瀬堂が犯行を決意するまでの過程に、不入斗兼人の名は、一度たりとも出ていない。これから何か関係のある話をするのだろうか。
そう思って、瀬堂の顔を見たのだが、途端に彼は言葉を詰まらせ、苦虫を噛み潰したような顔で、凛から目を逸らした。
俺はその時に確信した。
しかしこれを彼女に伝えてもいいものか。だが、隠していたところで、いずれは分かってしまう事だろう。それに、彼女には知る権利もある。
俺は意を決して、瀬堂の代わりに喋り始めた。
「多分……瀬堂は、不入斗くんを殺すつもりじゃなかったんだと思う」
瀬堂がはっとして俺を睨んだ。だが、俺は話を止めなかった。
「覚えているか? あの時、懐中電灯がなくなって、買い出しに行ってほしいと瀬堂が言ったのは……」
「あ、夕月に対してだ」
思い出したように英介が言った。
「そうだ。瀬堂は夕月に行ってほしいと言った。つまり、当初の計画では、自分の死体の代わりになるのは、不入斗くんではなく、夕月だったんだよ」
場が水を打ったように、しんと静まり返った。
耳鳴りがうるさく、居心地の悪い嫌な空間だった。凛の視線が、ナイフの様に俺に突き刺さっている。心がずきずきと痛んだ。

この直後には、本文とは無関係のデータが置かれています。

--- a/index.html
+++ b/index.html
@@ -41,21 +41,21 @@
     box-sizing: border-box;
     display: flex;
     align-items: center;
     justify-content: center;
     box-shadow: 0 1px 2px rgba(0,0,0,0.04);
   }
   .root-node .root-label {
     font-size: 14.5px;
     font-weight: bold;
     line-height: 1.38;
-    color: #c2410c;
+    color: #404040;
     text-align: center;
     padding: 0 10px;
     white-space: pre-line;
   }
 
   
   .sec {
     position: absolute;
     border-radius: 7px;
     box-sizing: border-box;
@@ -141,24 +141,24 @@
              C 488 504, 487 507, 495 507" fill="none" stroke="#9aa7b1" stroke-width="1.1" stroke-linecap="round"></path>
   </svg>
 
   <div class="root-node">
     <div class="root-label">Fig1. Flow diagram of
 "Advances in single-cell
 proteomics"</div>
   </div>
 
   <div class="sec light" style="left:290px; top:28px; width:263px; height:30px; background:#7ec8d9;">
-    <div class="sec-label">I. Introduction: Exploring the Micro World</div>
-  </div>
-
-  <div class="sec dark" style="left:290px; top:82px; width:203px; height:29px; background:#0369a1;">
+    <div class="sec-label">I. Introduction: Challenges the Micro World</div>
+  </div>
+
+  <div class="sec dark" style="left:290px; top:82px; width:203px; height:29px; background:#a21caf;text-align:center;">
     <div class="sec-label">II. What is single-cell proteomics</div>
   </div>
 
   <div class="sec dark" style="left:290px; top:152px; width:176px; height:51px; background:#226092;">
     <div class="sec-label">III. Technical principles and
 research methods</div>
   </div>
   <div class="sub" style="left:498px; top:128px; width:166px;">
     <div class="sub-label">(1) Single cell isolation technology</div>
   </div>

「じゃあ……、じゃあ兼人は、私が買い出しを頼んだばっかりに……?」
痛々しく声が震えていた。
直接手を下したわけではないが、自らの言動が引き金となって、彼の死を引き起こしたのだ。その彼女の心境たるや、絶望というほかないだろう。
彼女は遂に耐えきれなくなって、その場に崩れ落ちた。両手で顔を覆って、嗚咽を漏らす。それが部屋の中に、虚しくこだましていた。

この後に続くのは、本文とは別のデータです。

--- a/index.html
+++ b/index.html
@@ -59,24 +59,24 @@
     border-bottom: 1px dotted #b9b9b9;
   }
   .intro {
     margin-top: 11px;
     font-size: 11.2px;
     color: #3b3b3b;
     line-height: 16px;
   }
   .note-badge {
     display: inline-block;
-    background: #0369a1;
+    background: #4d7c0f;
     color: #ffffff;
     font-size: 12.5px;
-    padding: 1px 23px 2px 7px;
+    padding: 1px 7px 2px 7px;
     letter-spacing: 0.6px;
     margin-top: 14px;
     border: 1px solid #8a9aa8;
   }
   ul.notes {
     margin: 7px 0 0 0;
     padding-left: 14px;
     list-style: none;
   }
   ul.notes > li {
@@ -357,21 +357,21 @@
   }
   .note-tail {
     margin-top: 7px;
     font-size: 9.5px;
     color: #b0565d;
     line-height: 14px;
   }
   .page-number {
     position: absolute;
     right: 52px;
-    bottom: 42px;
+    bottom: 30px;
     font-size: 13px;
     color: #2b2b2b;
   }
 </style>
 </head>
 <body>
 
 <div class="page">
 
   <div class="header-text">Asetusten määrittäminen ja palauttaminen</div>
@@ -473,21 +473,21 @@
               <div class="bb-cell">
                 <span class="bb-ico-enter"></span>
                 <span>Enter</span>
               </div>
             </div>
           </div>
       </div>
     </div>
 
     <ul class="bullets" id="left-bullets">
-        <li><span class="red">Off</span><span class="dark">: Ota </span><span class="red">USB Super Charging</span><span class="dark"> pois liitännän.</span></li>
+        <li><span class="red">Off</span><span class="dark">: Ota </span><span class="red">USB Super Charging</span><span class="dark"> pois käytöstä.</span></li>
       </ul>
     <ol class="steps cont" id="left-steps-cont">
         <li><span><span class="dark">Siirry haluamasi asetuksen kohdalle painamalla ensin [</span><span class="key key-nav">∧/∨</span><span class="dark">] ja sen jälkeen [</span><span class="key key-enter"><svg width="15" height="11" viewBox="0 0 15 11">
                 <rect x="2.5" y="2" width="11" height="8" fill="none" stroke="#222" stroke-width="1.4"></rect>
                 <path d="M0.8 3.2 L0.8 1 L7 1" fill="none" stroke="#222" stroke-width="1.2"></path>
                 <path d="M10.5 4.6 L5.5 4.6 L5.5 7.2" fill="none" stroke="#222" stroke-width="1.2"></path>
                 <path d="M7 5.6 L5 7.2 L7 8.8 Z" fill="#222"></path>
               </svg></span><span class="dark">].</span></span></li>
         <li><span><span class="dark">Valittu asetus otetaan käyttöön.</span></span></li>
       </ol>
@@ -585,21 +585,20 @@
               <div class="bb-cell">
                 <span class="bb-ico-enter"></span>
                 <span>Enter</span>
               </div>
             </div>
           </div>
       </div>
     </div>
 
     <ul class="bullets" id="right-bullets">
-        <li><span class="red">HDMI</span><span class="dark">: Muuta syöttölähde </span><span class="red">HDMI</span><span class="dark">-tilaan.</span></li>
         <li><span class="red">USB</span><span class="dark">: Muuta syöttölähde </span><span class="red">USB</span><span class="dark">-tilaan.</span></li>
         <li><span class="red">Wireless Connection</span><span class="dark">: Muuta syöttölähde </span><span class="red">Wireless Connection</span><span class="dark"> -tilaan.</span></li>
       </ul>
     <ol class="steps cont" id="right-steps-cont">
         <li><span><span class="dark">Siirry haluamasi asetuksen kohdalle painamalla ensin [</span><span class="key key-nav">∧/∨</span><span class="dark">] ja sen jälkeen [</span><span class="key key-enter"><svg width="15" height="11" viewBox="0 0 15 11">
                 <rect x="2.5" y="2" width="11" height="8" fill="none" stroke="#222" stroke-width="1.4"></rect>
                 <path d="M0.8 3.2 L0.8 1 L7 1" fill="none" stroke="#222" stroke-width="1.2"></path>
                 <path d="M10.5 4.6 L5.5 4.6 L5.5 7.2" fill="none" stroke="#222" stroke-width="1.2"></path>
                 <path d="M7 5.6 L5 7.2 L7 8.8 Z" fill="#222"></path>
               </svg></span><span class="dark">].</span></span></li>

窓の外を見ると、空の彼方が白み始めていた。長い夜がようやく終わりを迎えようとしているのだ。
こうして、契鬼伝説になぞらえた陰惨な連続殺人は、夜明けとともに幕を下ろした。
しかし、この部屋の中はいつまでもいつまでもどんよりと暗く、暖かで爽やかな日光でも払拭しきれないほどの、やりきれない陰鬱な空気が支配し続けていたのであった。